Saturday, August 21, 2010

(Fully) Loaded Jacket Potatoes

Check out these potatoes - one way or another, they're ready for anything. The first is fully loaded with all the necessary tools to retrieve the fabled Spud of the Covenant (clutched securely in his manly [?] hand), while the second is...well, just kind of loaded. Either way, we are reminded of the endless versatility of that quintessence of comfort, the humble - yet withal noble - Solanum tuberosum.There's just something happiness-inducing about potatoes, whether mashed, roasted, fried, as the fluffy topping for a cottage or shepherd's pie, or, as they appear here, baked and stuffed with all kinds of salty, fatty, creamy goodness.

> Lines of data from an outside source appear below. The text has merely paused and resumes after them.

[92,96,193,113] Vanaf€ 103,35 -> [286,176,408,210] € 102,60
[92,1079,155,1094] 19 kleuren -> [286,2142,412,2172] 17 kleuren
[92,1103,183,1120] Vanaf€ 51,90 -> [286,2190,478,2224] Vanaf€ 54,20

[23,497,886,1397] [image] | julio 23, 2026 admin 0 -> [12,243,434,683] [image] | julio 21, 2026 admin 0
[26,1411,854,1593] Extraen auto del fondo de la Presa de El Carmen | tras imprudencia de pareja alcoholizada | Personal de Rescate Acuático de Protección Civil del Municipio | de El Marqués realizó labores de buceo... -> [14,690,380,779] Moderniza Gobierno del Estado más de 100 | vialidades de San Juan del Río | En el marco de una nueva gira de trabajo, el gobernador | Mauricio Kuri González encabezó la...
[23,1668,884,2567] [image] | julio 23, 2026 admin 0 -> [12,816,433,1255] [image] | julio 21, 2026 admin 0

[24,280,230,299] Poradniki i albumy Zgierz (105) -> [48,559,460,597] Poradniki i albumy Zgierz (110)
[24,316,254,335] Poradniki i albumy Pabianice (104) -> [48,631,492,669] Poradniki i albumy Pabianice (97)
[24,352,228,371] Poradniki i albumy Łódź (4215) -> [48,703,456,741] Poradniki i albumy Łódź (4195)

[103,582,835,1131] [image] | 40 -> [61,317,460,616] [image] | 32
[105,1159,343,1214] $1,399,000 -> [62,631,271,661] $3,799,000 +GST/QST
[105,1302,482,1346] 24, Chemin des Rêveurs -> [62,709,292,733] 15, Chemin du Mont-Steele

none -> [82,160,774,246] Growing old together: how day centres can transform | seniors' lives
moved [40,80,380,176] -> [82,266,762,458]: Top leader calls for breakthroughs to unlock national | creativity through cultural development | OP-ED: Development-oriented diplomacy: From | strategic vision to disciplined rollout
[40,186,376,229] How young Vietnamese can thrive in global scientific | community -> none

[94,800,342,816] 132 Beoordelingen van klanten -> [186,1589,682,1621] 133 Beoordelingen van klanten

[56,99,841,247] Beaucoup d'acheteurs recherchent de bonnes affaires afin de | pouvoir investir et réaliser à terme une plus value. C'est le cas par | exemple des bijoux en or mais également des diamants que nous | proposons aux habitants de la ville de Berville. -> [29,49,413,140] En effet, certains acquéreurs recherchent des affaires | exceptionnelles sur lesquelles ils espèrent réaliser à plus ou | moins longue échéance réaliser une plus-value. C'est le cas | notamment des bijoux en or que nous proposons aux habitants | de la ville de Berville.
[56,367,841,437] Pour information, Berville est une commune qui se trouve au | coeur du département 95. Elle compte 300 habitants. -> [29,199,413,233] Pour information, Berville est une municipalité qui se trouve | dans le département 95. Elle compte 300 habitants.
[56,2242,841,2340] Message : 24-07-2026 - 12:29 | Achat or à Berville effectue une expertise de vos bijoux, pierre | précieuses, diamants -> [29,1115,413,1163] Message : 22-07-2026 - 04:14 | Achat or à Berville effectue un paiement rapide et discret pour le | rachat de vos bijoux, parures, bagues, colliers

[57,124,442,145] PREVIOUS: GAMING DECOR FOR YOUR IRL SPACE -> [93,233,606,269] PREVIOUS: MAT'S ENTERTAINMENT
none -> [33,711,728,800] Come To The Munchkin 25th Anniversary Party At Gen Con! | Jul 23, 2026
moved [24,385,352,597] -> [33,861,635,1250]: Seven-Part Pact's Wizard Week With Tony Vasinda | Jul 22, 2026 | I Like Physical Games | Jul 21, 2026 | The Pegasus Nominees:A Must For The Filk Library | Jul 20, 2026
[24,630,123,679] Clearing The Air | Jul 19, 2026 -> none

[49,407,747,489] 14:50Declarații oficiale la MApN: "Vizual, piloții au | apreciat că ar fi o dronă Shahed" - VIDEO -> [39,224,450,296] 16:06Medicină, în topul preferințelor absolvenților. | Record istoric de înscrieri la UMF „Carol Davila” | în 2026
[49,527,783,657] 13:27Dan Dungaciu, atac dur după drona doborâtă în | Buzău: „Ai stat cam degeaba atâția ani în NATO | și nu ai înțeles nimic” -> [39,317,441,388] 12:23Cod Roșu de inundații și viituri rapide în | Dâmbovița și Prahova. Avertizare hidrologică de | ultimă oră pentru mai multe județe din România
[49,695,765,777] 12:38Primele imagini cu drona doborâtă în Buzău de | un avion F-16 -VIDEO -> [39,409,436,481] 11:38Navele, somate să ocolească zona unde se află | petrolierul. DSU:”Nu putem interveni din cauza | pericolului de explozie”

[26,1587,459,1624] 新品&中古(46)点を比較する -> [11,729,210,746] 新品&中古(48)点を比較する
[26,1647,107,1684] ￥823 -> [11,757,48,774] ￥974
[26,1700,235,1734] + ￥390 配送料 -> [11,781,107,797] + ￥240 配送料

That said, I should come right out and admit that if you're looking for "health food," it might be best to close your browser window right now and go elsewhere, because this is without question the most packaged-food-laden recipe ever to appear on this blog: I would be (almost) ashamed to post it at all, except for the fact that these things are so damned good. We usually make them for over-the-top weekend brunches, but we recently had them for dinner, alongside breaded seitan cutlets and green beans almondine (we were going for an early-'60s, Mad Men vibe, including pineapple rightside-up cupcakes for dessert, courtesy of my partner's daughters), and this batch was so particularly outrageous that I decided to cross that invisible line into "processed crap," and type it up. I say we had them as an accompaniment to several other dishes, but be forewarned that this is the most filling "side dish" you're likely to encounter - I ate one potato half, the smallest cutlet available, a tiny scoop of green beans, and was Thanksgiving-level full (in a good way, but I'm just sayin'). Of course, this is actually a fine thing, since the inevitable leftovers will provide you with an excellently substantial breakfast the next day. So without further ado, I give you the loaded potato: the tuber that keeps on giving.

Loaded Jacket Potatoes
~ 6 large baking potatoes, scrubbed and baked (oven or microwave is fine; just wrap them in foil if you're using the oven, so the skins don't blacken), cooled
~ 2 tbsp. Earth Balance, or other vegan margarine
~ 1/4-1/2 cup plain, unsweetened soy milk
~ 1/2 cup Tofutti sour cream or cream cheese, or a combination
~ 1/2 cup cheddar flavor Daiya (or other vegan cheese), shredded
~ 1 pkg. Lightlife tempeh bacon, cooked and crumbled
~ 2 tbsp. nutritional yeast
~ 1 tsp. each: salt, paprika, dried parsley
~ 1/4 cup fresh chives, chopped fine

~ Preheat oven to 425 fahrenheit.
~ Scoop out the cooked potato into a large mixing bowl, being careful to leave the skins intact.
~ Mash well, then add the remaining ingredients, mixing thoroughly with each addition (go ahead and add a bit more of anything you like to taste. We're aiming for a very creamy, whipped potato texture here.
~ Carefully scoop the filling back into the skins, and arrange them on a lightly oiled baking sheet.
~ When all the filling has been equally distributed, sprinkle the tops with a little extra parsley and paprika, if you're feeling decadent, a drizzle of melted margarine.
~ Bake at 425 for about minutes, until browned and beauteous (everyone's oven is different, so check occasionally to make sure they don't burn).
~ Allow to cool 5 minutes before serving to a chorus of rapturous yummy sounds. If you really want to go crazy, you could even top them with a dollop of vegan sour cream; I won't judge!

Saturday, August 14, 2010

White Bean and Mushroom Stew

I love cooking shows, despite (or perhaps because of) the fact that they invariably feature things I would never actually consider eating. The fun part is getting an idea for something I would eat, and then figuring out how to accomplish it; this is especially true when the inspiration is a recipe chock-full of objectionable ingredients, which was certainly the case with the prototype for this dish. One recent Saturday, it was Laura Calder making Belge-Ette de Veau (Belgian Veal Stew) on French Food at Home that got me thinking, "Hmmmm, take out the crème fraîche, 5 tablespoons of butter, and 4 pounds of veal shoulder (seriously? To paraphrase the good people at Food Fight: what kind of asshole eats a calf?), add some more herbs and vegetables, and we might have something going on here." The result was an unqualified success: a thick, filling stew that came together quickly and - with roasted potatoes and sauteed asparagus with hollandaise sauce on the side - made a lovely supper. I encourage you to try it, especially as autumn approaches and the weather cools off; your family will thank you, and so will the baby calf who gets to stay with his mama, instead of winding up in your stewpot!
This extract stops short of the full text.